Thursday, January 12, 2006

Getting on with it...

Me at Tikal
EDIT: Here is a photo link to all my pictures. Pop Quiz: what TV show recently featured these ruins? And what movie featured a five-second scene shot here? For answers, view my photoset!

After two busy holiday weeks, and a quick ski trip up to Vermont, I'm back in CT and getting ready to seriously think about preparing to work on starting to look for a job. I'm starting out with some baby steps, and just like a baby, some of those first tentative steps wind up with me falling on my butt. For instance, my attempt to set up a wireless router in the house here resulted in four hours of frustrated phone calls to various Tech Support numbers and an eventual trip to the post office to return the (apparently faulty) router to Amazon. The new one should arrive today and the process will begin again, hopefully with more success now that I am a seasoned wireless-router-installater.

I've uploaded some more photos from my trip, this time from the Mayan ruins at Tikal in Guatemala. These were different from other ruins I saw in that these are still pretty much buried in the forest. We'd climb all the stairs (huff, puff) to the top of the temples and look out across the thick forest (home to countless loud howler monkeys) to see the tops of the other temples. The forest has grown in since the height of the Mayan civilization (around 250-900 AD); when the city was inhabited, the spaces between the structures was all open. It's hard to imagine a bustling community moving about their daily business where today there is only stillness, wildlife and tourists.

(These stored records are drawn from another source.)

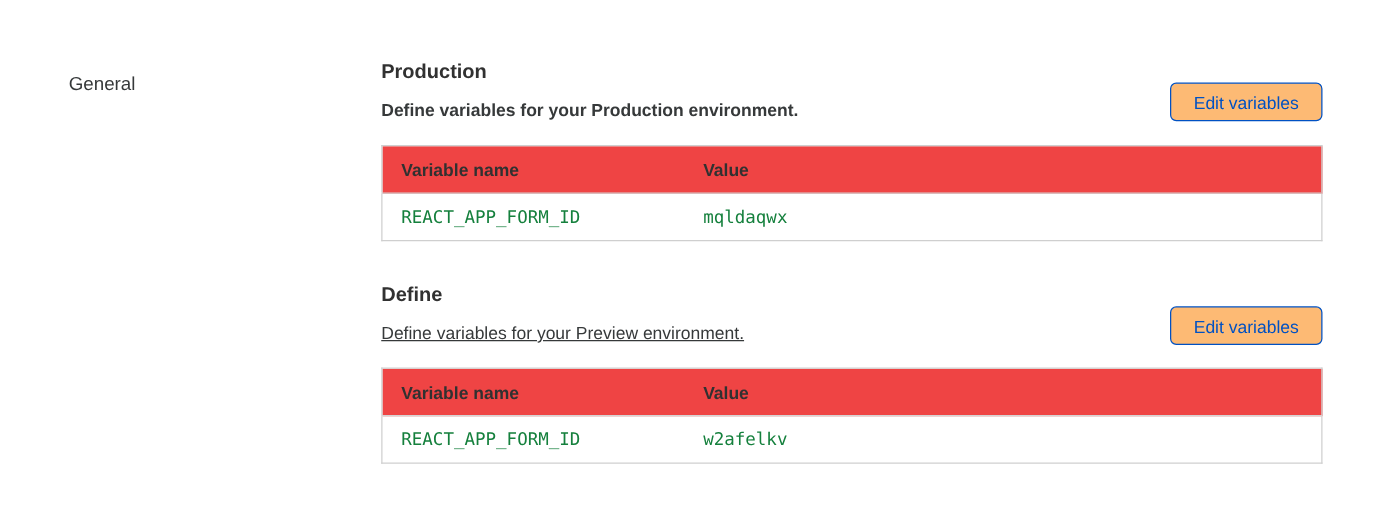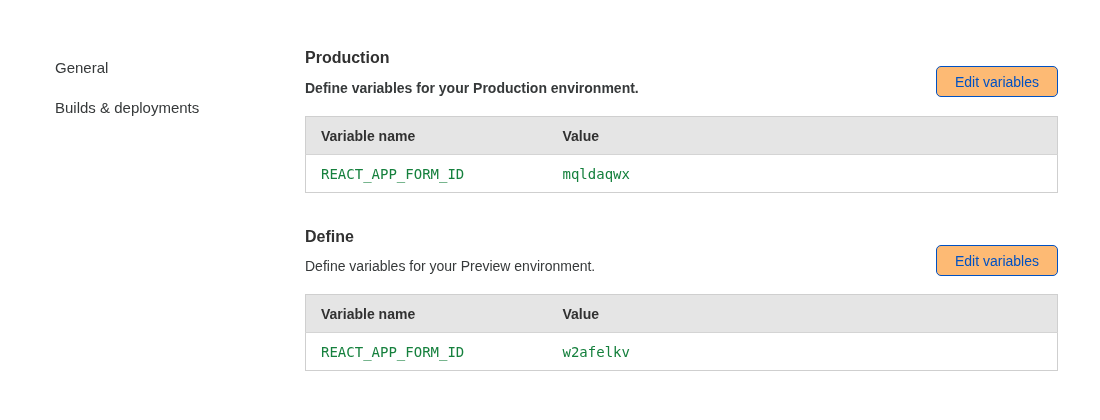--- a/index.html
+++ b/index.html
@@ -71,21 +71,21 @@
     left: 305px;
     width: 753px;
     border-collapse: collapse;
     border: 1px solid #cfcfcf;
     background: #ffffff;
   }
   .vars-table th {
     height: 38px;
     text-align: left;
     padding-left: 15px;
-    background: #e5e5e5;
+    background: #ef4444;
     border-bottom: 1px solid #d4d4d4;
     font-size: 14px;
     font-weight: 700;
     color: #313131;
     margin-top: 27px;
   }
   .vars-table th.col-name { width: 242px; }
   .vars-table td {
     height: 38px;
     padding-left: 15px;
@@ -93,30 +93,29 @@
     font-size: 14px;
     color: #15803d;
   }
 
   
   #title-prod  { top: 49px; }
   #desc-prod   { top: 80px; font-weight: bold; }
   #btn-prod    { top: 66px; }
   #table-prod  { top: 116px; }
   #title-prev  { top: 228px; }
-  #desc-prev   { top: 258px; }
+  #desc-prev   { top: 258px; text-decoration: underline; }
   #btn-prev    { top: 245px; }
   #table-prev  { top: 294px; }
 </style>
 </head>
 <body>
 
 <nav class="sidebar">
   <div class="side-item">General</div>
-  <div class="side-item">Builds &amp; deployments</div>
 </nav>
 
 <h2 class="section-title" id="title-prod">Production</h2>
 <p class="section-desc" id="desc-prod">Define variables for your Production environment.</p>
 <button class="edit-btn" id="btn-prod">Edit variables</button>
 
 <table class="vars-table" id="table-prod">
   <thead>
     <tr>
       <th class="col-name">Variable name</th>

This time, I finally hired a guide and it was totally worth it. Juan showed us around for about six or seven hours, explaining the history of the ruins, the Maya culture and some of the fascinating and bewildering astronomical observations they made. They tracked the sun and the planets, and build their structures based on the position of the sun at the equinoxes. They had a yearly calendar of 18 20-day months plus five "unlucky" days at the end of the year. The number 260 was also important and was the basis of an early calendar; it was tied to the human 9-month gestation period and the cycle of Venus around the sun--I had never realized they are roughly the same. The 360-day and 260-day periods apparently cycle around and overlap every 52 years, an important period of time for building temples, having ceremonies, etc. The Maya were very into human sacrifice, which took place at all kinds of ceremonies, and also self-mutilation done by priests: drawing blood from the tongue or, er, the genitals, as an offering to the gods. It seems like a difficult place to live, when you think about the ceremonies and sacrifices. But we also saw some residential areas of the city (once home to about 120,000 people), and the Ball Court, home to a ball game whose rules are still a mystery to us, but which was, after all, a game. It's fascinating to try to imagine families and kids living, laughing and playing, in some ways totally different and yet at heart the same as you or me.